Minnan culture or Hokkien/Hoklo culture (Hokkien Pe̍h-ōe-jī: Bân-lâm bûn-hòa; Chinese: 閩南文化), also considered as the Mainstream Southern Min Culture, refers to the culture of the Hoklo people, a group of Han Chinese people who have historically been the dominant demographic in the province of Fujian (called "Hokkien" in the Hoklo language) in Southern China, Taiwan, and certain overseas Chinese communities in Southeast Asia, such as Singapore, Malaysia, the Philippines, Indonesia, Myanmar, Southern Thailand, Cambodia, Southern Vietnam, etc.

This culture has been influenced by the cultures from Minyue (a branch of Baiyue people who inhabited Hokkien before sinicization of the region), China's Central Plain (most notably during the Tang dynasty and Song dynasty), and Japan (due to Taiwan being a former Japanese colony).[1][2][3] It encompasses the Hoklo language and its associated architecture, folk arts, cuisines, and large amount of folklore. Since 17th century, Hokkien culture has spread with Hoklo immigration to Taiwan, Singapore, Malaysia, the Philippines, Indonesia, Myanmar, Southern Thailand, Cambodia, Southern Vietnam, etc. Its influence today can be seen in Taiwanese pop culture, resulting in it becoming an influential cultural force in Taiwan, Southern Fujian, Singapore, Malaysia, the Philippines, Indonesia, Myanmar, Southern Thailand, Cambodia, Southern Vietnam, etc.

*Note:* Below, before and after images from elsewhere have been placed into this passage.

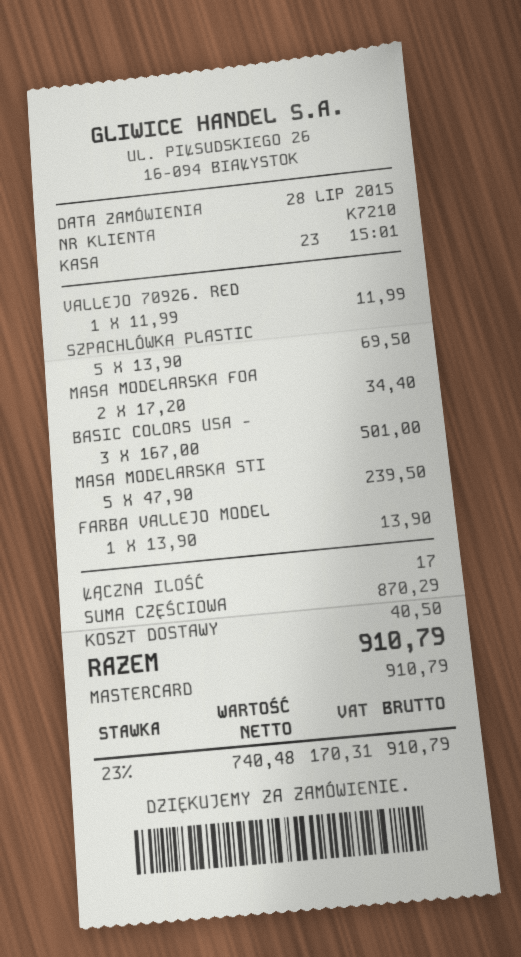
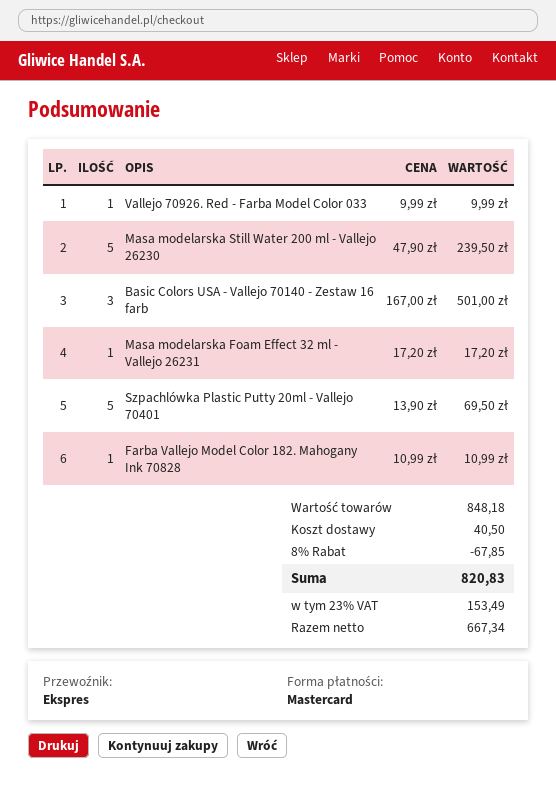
VALLEJO 70926. RED: 1 x 11.99 = 11.99 -> 1 x 9.99 = 9.99
MASA MODELARSKA FOA: 2 x 17.20 = 34.40 -> 1 x 17.20 = 17.20
FARBA VALLEJO MODEL: 1 x 13.90 = 13.90 -> 1 x 10.99 = 10.99
subtotal: 870.29 -> 848.18
discount: none -> 8% = 67.85
net: 740.48 -> 667.34
tax: 23% = 170.31 -> 23% = 153.49
total: 910.79 -> 820.83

The province of Fujian itself shows considerable linguistic and cultural diversity – Min Chinese languages, spoken across Fujian, have several dialects that have at best limited mutual intelligibility with one another.[4] The focus of this article is on the culture of southern Fujian (around the cities of Amoy and the two cities named Chinchew), the area where the Southern Min/Hoklo language is spoken, and also by far the most populous part of Fujian.

Native language

[edit]

Southern Min (Chinese: 閩南語; Pe̍h-ōe-jī: Bân-lâm-gú), also called the Hokkien language, Hoklo language, Hokkien-Taiwanese or Min-Nan, belongs to the Min Chinese subgroup of the Chinese language family and is an isolating language. It is the product of the language spoken by the original Minyue people and that of the later arriving Han Chinese. A large number of Han Chinese people migrated to Southern Fujian between the 7th and 13th century from Northern China, which was then invaded by various non-Han ethnic groups such as the Mongols,[5] and intermixed with Minyue people. The intermixing is reflected by the fact that:

  1. Modern-day Hoklo people are, genetically, the hybrid descendants of Minyue and Ancient Han Chinese;[6]
  2. And that the modern Hokkien language shows traits of both the Minyue language and Old Chinese.[7][8]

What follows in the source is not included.